TRY IT:
Below are some records; output exactly the lines from the line with "- Simple, clean, no dependencies" to the line with "Installation & Linking (Dev)", both ends kept, and nothing more.

GIVEN RECORDS:
· · · ·

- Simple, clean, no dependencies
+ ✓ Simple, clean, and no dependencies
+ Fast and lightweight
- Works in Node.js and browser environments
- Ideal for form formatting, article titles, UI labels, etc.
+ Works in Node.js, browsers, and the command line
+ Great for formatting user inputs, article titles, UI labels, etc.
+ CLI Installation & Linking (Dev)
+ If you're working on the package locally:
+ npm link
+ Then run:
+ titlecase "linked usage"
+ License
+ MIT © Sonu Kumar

· · · ·

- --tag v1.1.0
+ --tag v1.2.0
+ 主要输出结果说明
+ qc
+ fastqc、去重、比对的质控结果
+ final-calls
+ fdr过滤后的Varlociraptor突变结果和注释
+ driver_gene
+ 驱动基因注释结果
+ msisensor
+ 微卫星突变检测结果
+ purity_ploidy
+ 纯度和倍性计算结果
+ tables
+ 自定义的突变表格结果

· · · ·

WORKED SOLUTION:
- Simple, clean, no dependencies
+ ✓ Simple, clean, and no dependencies
+ Fast and lightweight
- Works in Node.js and browser environments
- Ideal for form formatting, article titles, UI labels, etc.
+ Works in Node.js, browsers, and the command line
+ Great for formatting user inputs, article titles, UI labels, etc.
+ CLI Installation & Linking (Dev)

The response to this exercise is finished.